====== Information

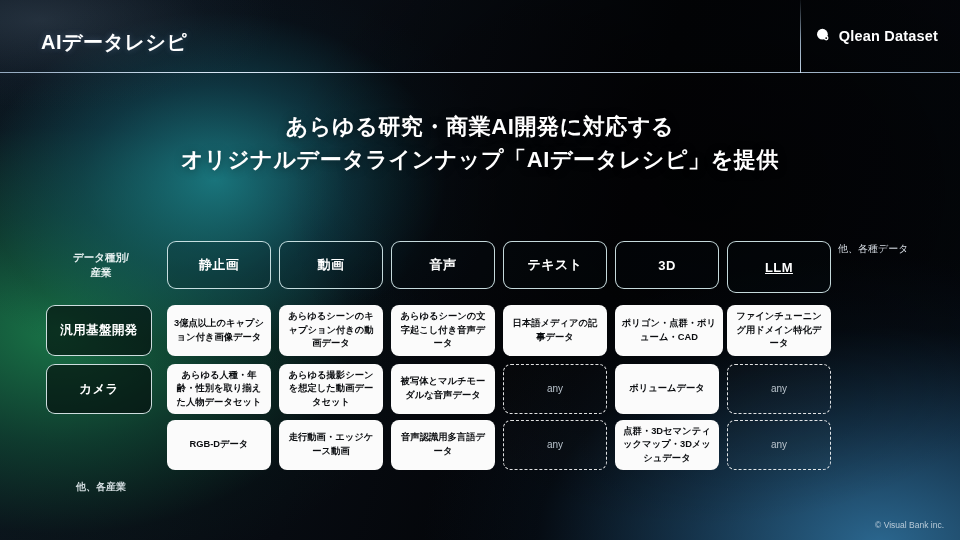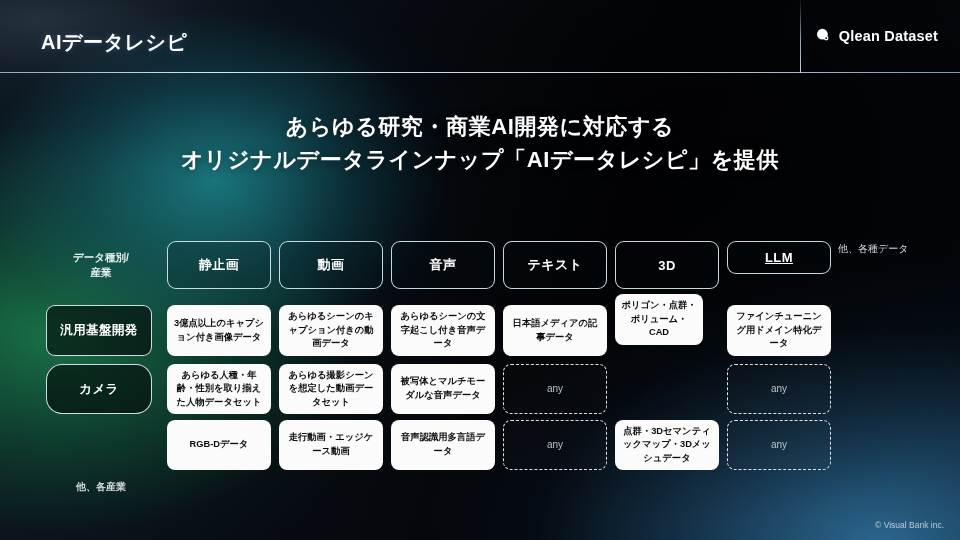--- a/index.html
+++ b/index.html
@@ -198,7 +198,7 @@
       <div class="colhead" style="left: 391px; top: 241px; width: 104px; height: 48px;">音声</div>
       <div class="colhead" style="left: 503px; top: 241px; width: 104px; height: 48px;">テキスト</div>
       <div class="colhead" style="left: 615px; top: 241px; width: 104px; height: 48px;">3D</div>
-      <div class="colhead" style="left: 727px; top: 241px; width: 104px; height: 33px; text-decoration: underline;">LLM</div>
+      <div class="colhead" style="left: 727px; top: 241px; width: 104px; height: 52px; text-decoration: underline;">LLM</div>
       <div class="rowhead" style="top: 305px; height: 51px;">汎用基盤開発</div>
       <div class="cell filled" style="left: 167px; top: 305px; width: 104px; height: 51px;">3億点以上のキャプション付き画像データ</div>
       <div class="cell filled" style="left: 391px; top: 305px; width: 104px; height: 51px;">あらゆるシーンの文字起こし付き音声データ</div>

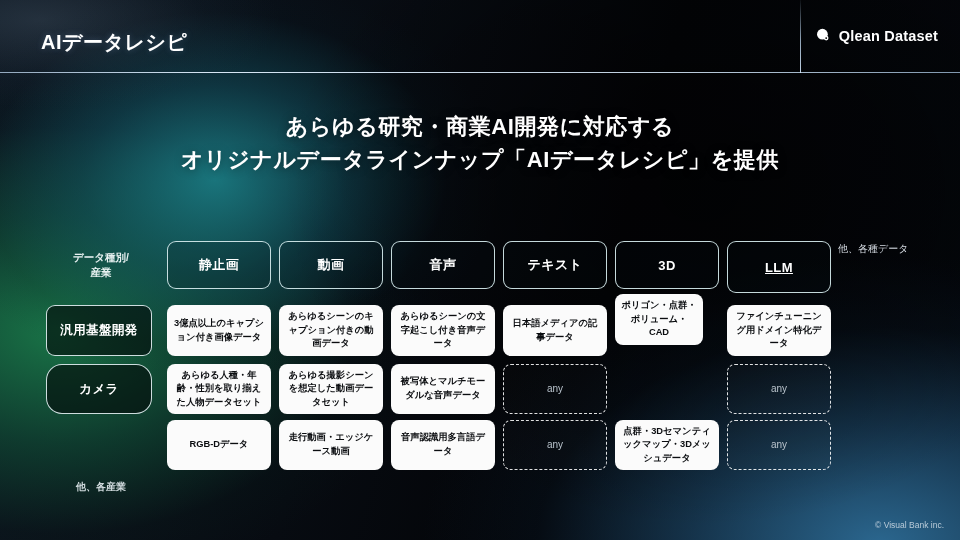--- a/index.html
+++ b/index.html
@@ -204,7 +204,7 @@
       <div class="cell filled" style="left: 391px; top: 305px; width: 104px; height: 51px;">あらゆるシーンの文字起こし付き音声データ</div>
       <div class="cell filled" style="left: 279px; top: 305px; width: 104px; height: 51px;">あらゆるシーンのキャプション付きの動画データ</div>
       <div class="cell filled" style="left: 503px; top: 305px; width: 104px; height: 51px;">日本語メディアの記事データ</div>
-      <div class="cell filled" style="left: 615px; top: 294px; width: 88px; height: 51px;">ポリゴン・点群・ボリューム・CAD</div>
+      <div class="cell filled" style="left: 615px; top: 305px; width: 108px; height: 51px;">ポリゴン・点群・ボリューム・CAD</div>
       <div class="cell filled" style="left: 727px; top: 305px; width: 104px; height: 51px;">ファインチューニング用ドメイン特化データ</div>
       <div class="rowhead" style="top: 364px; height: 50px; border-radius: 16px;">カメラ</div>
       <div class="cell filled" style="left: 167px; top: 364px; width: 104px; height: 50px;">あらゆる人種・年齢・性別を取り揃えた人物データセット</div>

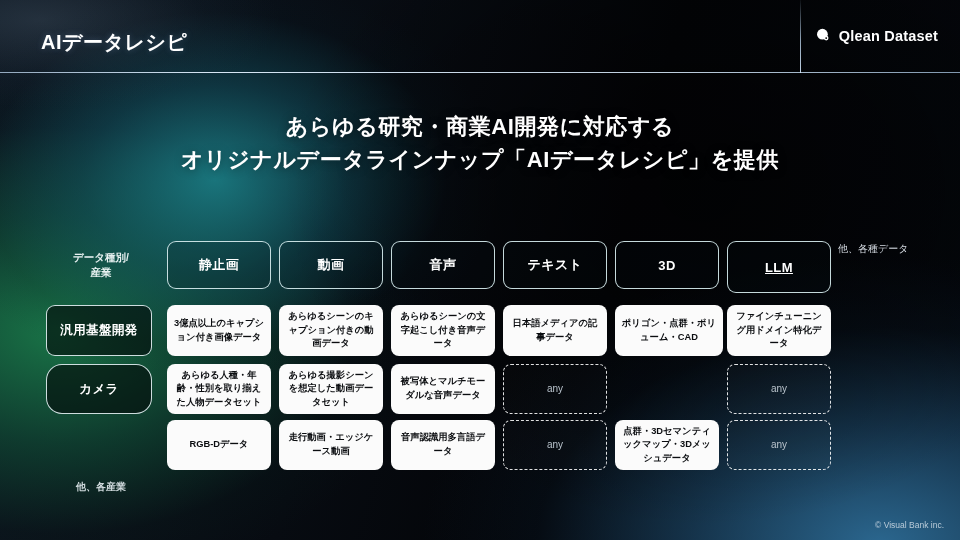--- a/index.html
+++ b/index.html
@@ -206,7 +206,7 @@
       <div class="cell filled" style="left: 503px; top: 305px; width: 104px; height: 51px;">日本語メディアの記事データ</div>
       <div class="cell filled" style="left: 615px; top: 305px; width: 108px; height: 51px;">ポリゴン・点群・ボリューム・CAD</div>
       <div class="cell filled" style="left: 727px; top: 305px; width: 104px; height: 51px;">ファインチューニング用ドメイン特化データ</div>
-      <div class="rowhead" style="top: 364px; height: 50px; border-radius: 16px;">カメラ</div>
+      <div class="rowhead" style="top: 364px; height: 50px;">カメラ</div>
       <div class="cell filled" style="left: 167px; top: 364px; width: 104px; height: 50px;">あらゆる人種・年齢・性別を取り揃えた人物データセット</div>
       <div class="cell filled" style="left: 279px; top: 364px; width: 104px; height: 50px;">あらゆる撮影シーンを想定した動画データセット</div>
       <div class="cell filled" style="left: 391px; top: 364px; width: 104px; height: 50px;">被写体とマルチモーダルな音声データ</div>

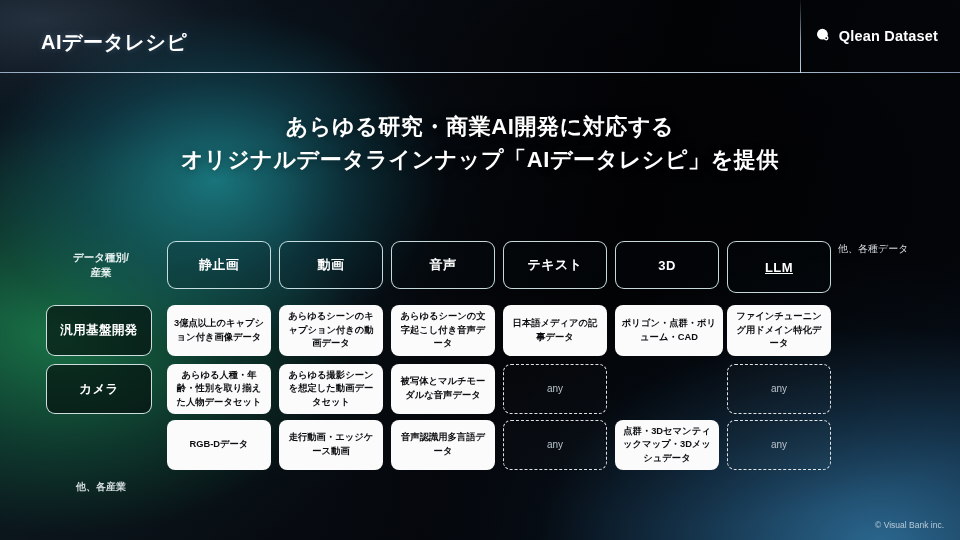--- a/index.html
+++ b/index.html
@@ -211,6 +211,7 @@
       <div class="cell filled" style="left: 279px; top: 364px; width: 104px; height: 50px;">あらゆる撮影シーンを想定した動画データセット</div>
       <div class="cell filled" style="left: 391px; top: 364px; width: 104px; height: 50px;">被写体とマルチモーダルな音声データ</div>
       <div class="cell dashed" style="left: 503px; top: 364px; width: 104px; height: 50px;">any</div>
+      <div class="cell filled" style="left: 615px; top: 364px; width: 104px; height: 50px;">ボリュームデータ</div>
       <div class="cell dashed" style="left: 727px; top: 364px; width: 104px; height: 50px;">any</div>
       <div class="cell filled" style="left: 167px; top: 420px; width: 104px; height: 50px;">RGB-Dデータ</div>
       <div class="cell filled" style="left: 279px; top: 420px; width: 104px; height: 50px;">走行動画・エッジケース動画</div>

============

→ Task brief
Exactly retype each record above, dropping images.

→ Your response
--- a/index.html
+++ b/index.html
@@ -198,7 +198,7 @@
       <div class="colhead" style="left: 391px; top: 241px; width: 104px; height: 48px;">音声</div>
       <div class="colhead" style="left: 503px; top: 241px; width: 104px; height: 48px;">テキスト</div>
       <div class="colhead" style="left: 615px; top: 241px; width: 104px; height: 48px;">3D</div>
-      <div class="colhead" style="left: 727px; top: 241px; width: 104px; height: 33px; text-decoration: underline;">LLM</div>
+      <div class="colhead" style="left: 727px; top: 241px; width: 104px; height: 52px; text-decoration: underline;">LLM</div>
       <div class="rowhead" style="top: 305px; height: 51px;">汎用基盤開発</div>
       <div class="cell filled" style="left: 167px; top: 305px; width: 104px; height: 51px;">3億点以上のキャプション付き画像データ</div>
       <div class="cell filled" style="left: 391px; top: 305px; width: 104px; height: 51px;">あらゆるシーンの文字起こし付き音声データ</div>

--- a/index.html
+++ b/index.html
@@ -204,7 +204,7 @@
       <div class="cell filled" style="left: 391px; top: 305px; width: 104px; height: 51px;">あらゆるシーンの文字起こし付き音声データ</div>
       <div class="cell filled" style="left: 279px; top: 305px; width: 104px; height: 51px;">あらゆるシーンのキャプション付きの動画データ</div>
       <div class="cell filled" style="left: 503px; top: 305px; width: 104px; height: 51px;">日本語メディアの記事データ</div>
-      <div class="cell filled" style="left: 615px; top: 294px; width: 88px; height: 51px;">ポリゴン・点群・ボリューム・CAD</div>
+      <div class="cell filled" style="left: 615px; top: 305px; width: 108px; height: 51px;">ポリゴン・点群・ボリューム・CAD</div>
       <div class="cell filled" style="left: 727px; top: 305px; width: 104px; height: 51px;">ファインチューニング用ドメイン特化データ</div>
       <div class="rowhead" style="top: 364px; height: 50px; border-radius: 16px;">カメラ</div>
       <div class="cell filled" style="left: 167px; top: 364px; width: 104px; height: 50px;">あらゆる人種・年齢・性別を取り揃えた人物データセット</div>

--- a/index.html
+++ b/index.html
@@ -206,7 +206,7 @@
       <div class="cell filled" style="left: 503px; top: 305px; width: 104px; height: 51px;">日本語メディアの記事データ</div>
       <div class="cell filled" style="left: 615px; top: 305px; width: 108px; height: 51px;">ポリゴン・点群・ボリューム・CAD</div>
       <div class="cell filled" style="left: 727px; top: 305px; width: 104px; height: 51px;">ファインチューニング用ドメイン特化データ</div>
-      <div class="rowhead" style="top: 364px; height: 50px; border-radius: 16px;">カメラ</div>
+      <div class="rowhead" style="top: 364px; height: 50px;">カメラ</div>
       <div class="cell filled" style="left: 167px; top: 364px; width: 104px; height: 50px;">あらゆる人種・年齢・性別を取り揃えた人物データセット</div>
       <div class="cell filled" style="left: 279px; top: 364px; width: 104px; height: 50px;">あらゆる撮影シーンを想定した動画データセット</div>
       <div class="cell filled" style="left: 391px; top: 364px; width: 104px; height: 50px;">被写体とマルチモーダルな音声データ</div>

--- a/index.html
+++ b/index.html
@@ -211,6 +211,7 @@
       <div class="cell filled" style="left: 279px; top: 364px; width: 104px; height: 50px;">あらゆる撮影シーンを想定した動画データセット</div>
       <div class="cell filled" style="left: 391px; top: 364px; width: 104px; height: 50px;">被写体とマルチモーダルな音声データ</div>
       <div class="cell dashed" style="left: 503px; top: 364px; width: 104px; height: 50px;">any</div>
+      <div class="cell filled" style="left: 615px; top: 364px; width: 104px; height: 50px;">ボリュームデータ</div>
       <div class="cell dashed" style="left: 727px; top: 364px; width: 104px; height: 50px;">any</div>
       <div class="cell filled" style="left: 167px; top: 420px; width: 104px; height: 50px;">RGB-Dデータ</div>
       <div class="cell filled" style="left: 279px; top: 420px; width: 104px; height: 50px;">走行動画・エッジケース動画</div>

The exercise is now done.